[What to produce]
Wherever "method" appears in the records below, copy the line that holds it.

Change listing data:

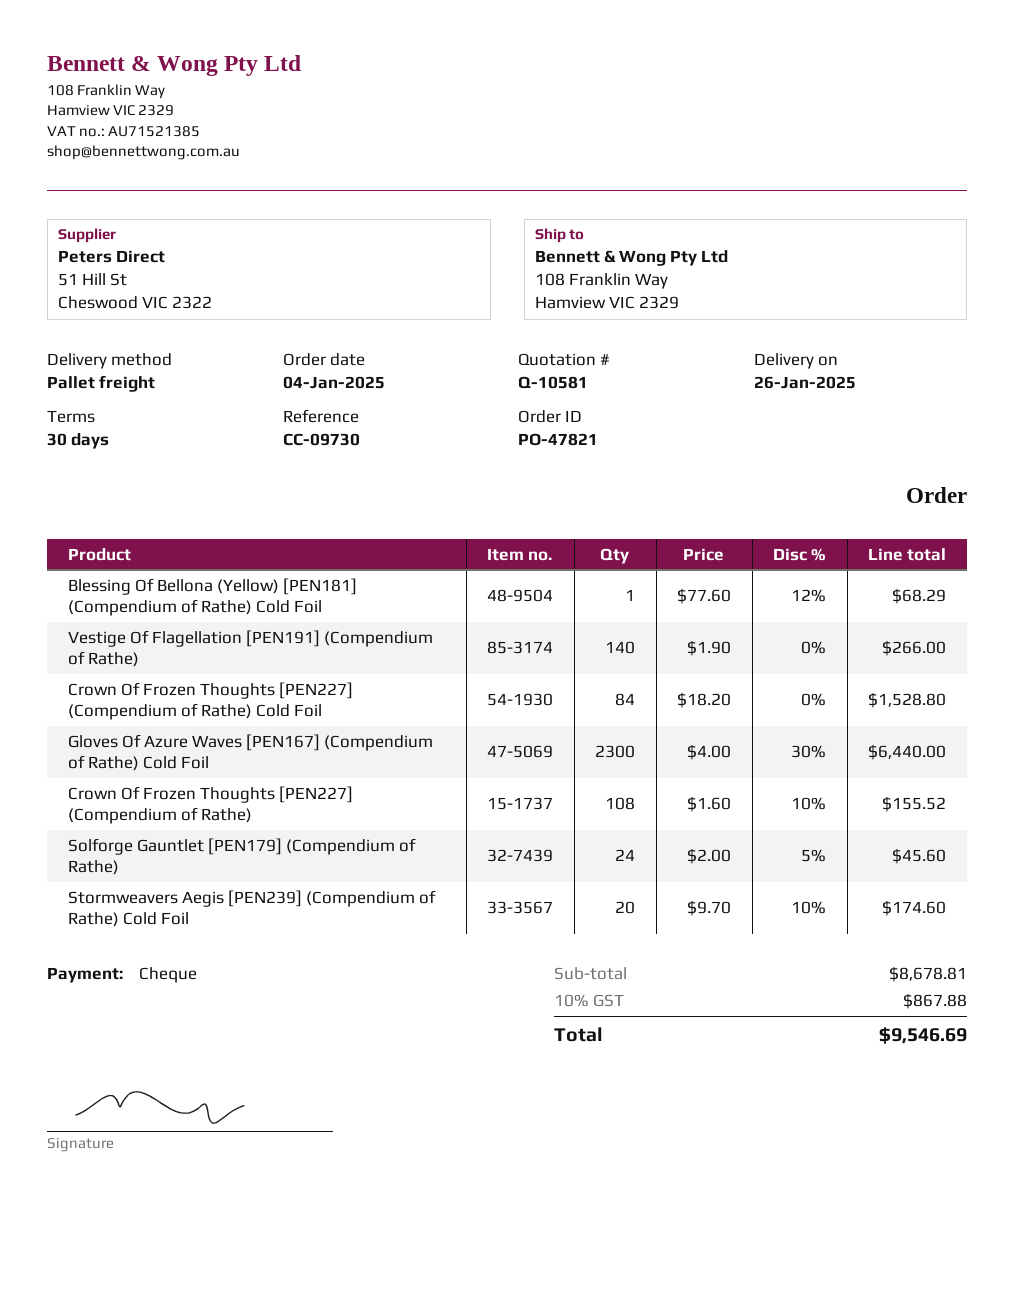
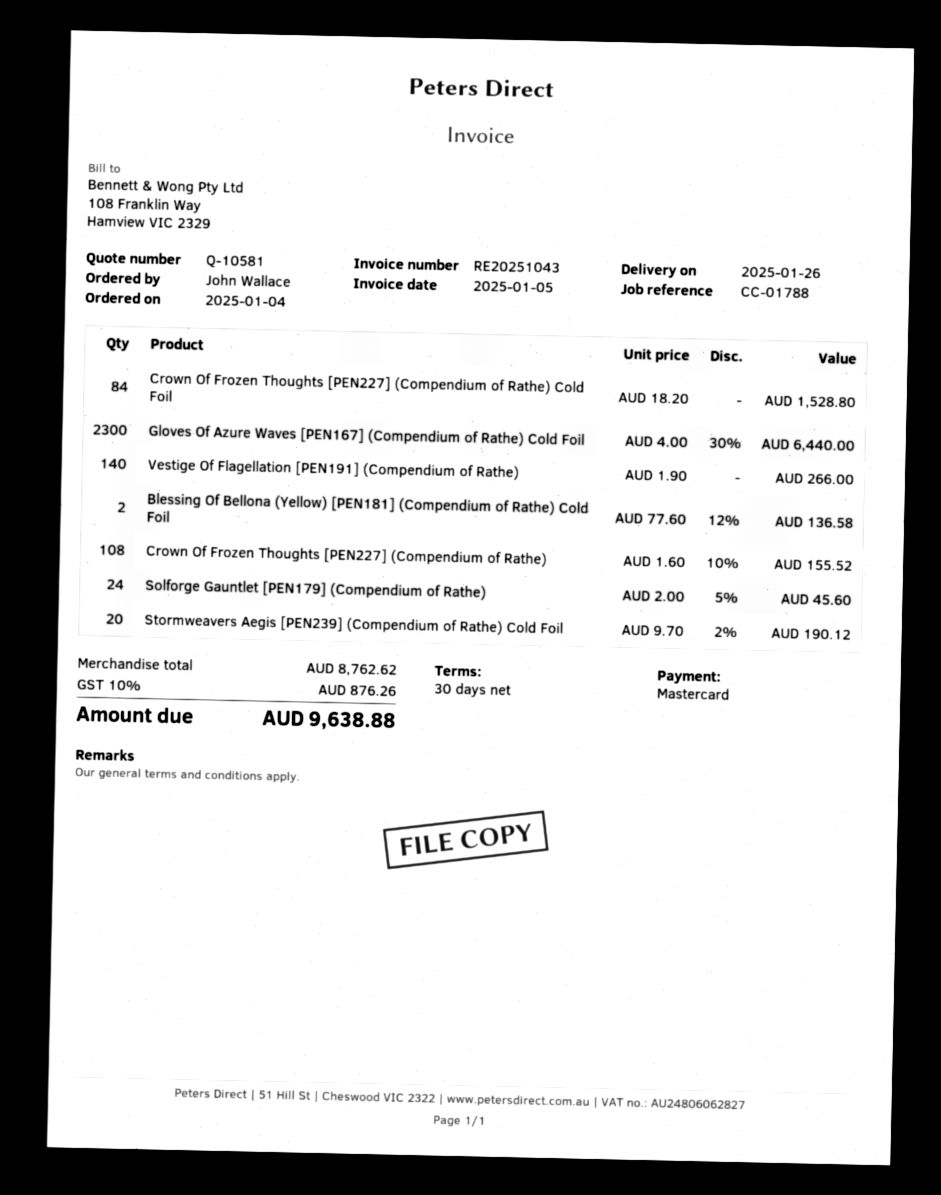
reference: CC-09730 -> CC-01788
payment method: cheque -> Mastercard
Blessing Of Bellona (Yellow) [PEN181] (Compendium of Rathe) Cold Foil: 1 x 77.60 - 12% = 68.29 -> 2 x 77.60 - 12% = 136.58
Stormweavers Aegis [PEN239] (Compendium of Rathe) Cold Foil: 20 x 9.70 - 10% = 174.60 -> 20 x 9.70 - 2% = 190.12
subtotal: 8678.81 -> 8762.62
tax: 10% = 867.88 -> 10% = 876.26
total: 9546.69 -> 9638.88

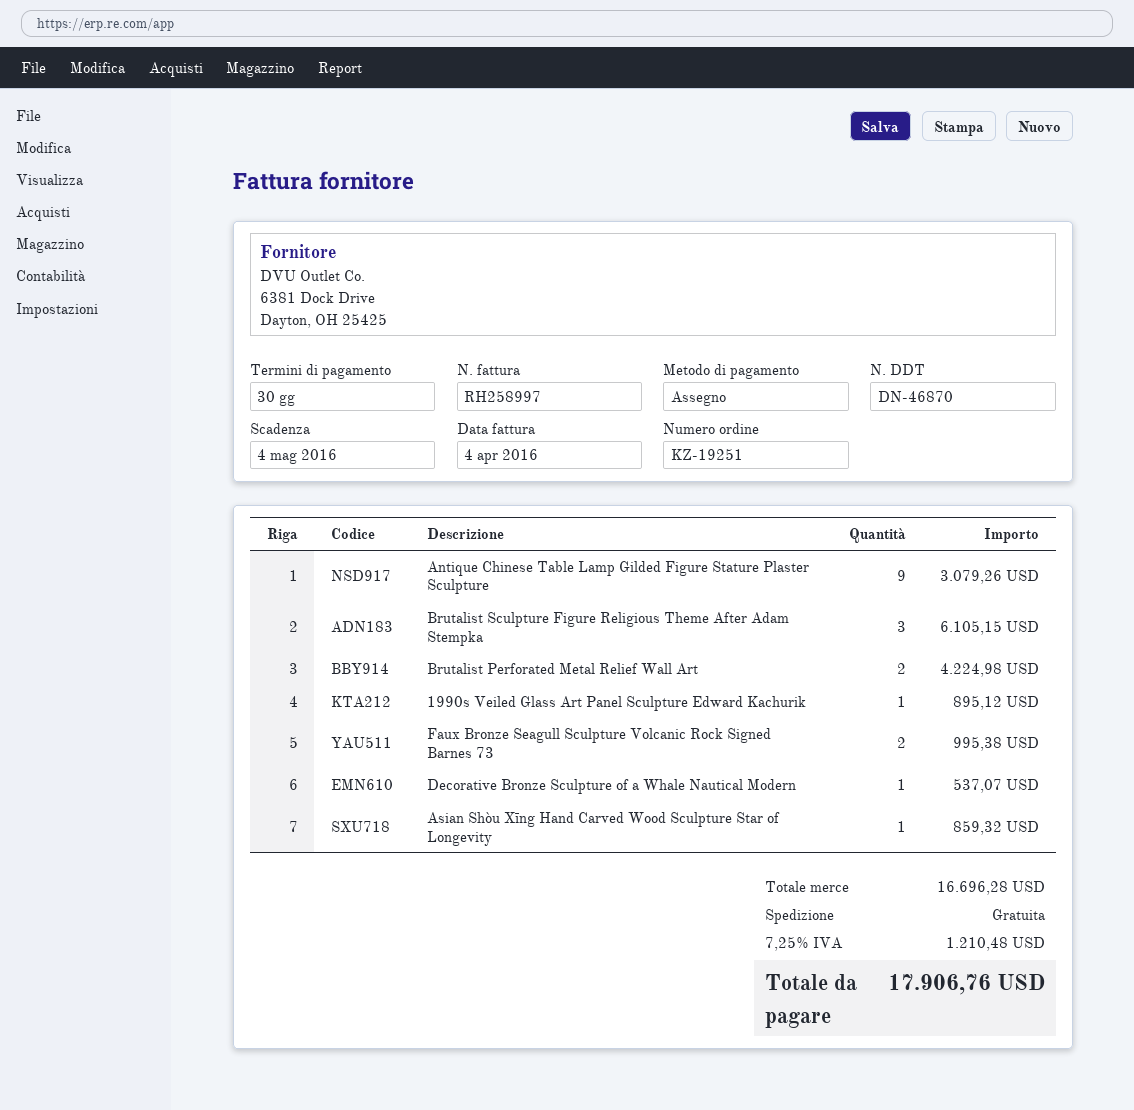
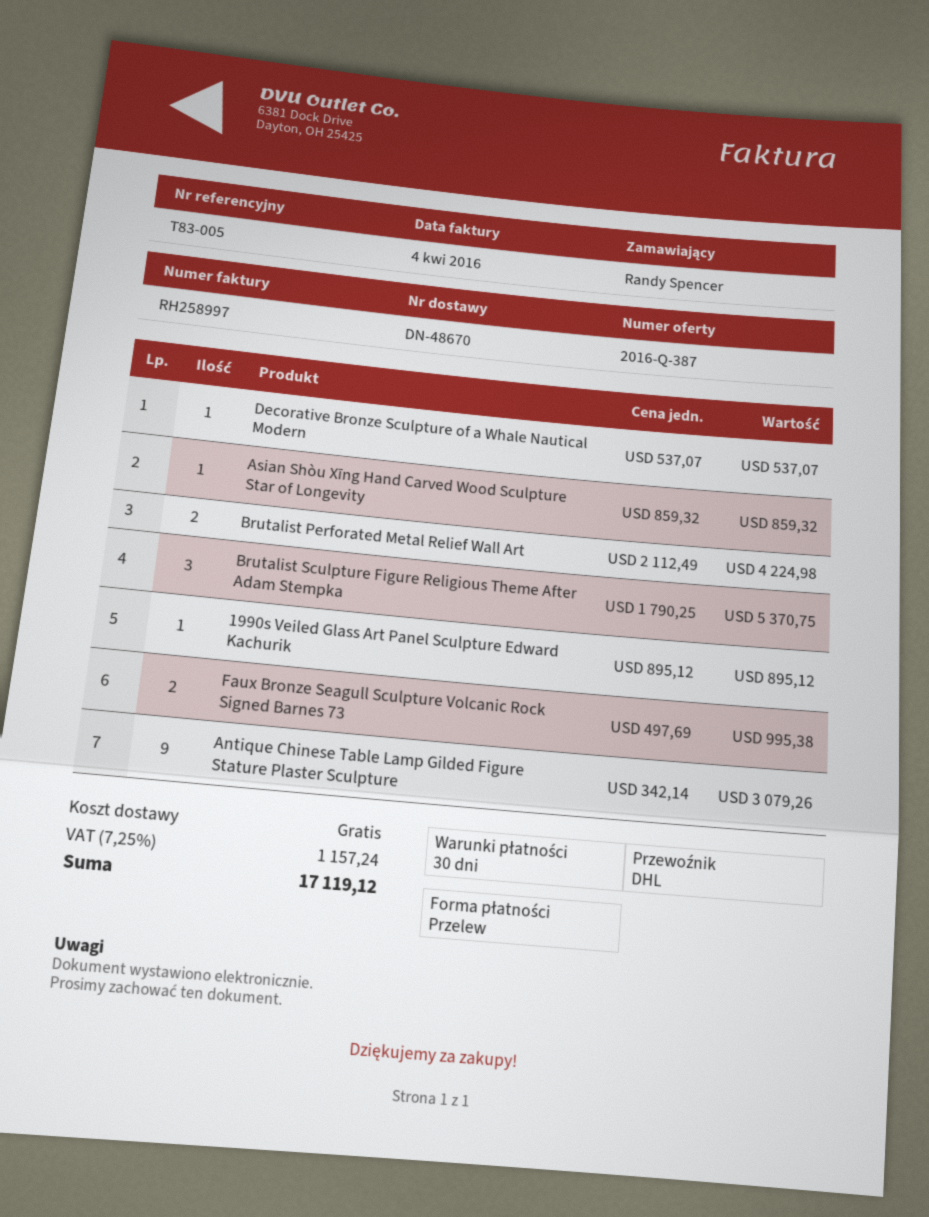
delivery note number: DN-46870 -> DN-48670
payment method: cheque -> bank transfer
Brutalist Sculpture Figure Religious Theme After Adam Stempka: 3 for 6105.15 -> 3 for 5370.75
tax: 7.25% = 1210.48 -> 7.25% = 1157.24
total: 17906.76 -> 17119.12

[Response]
payment method: cheque -> Mastercard
payment method: cheque -> bank transfer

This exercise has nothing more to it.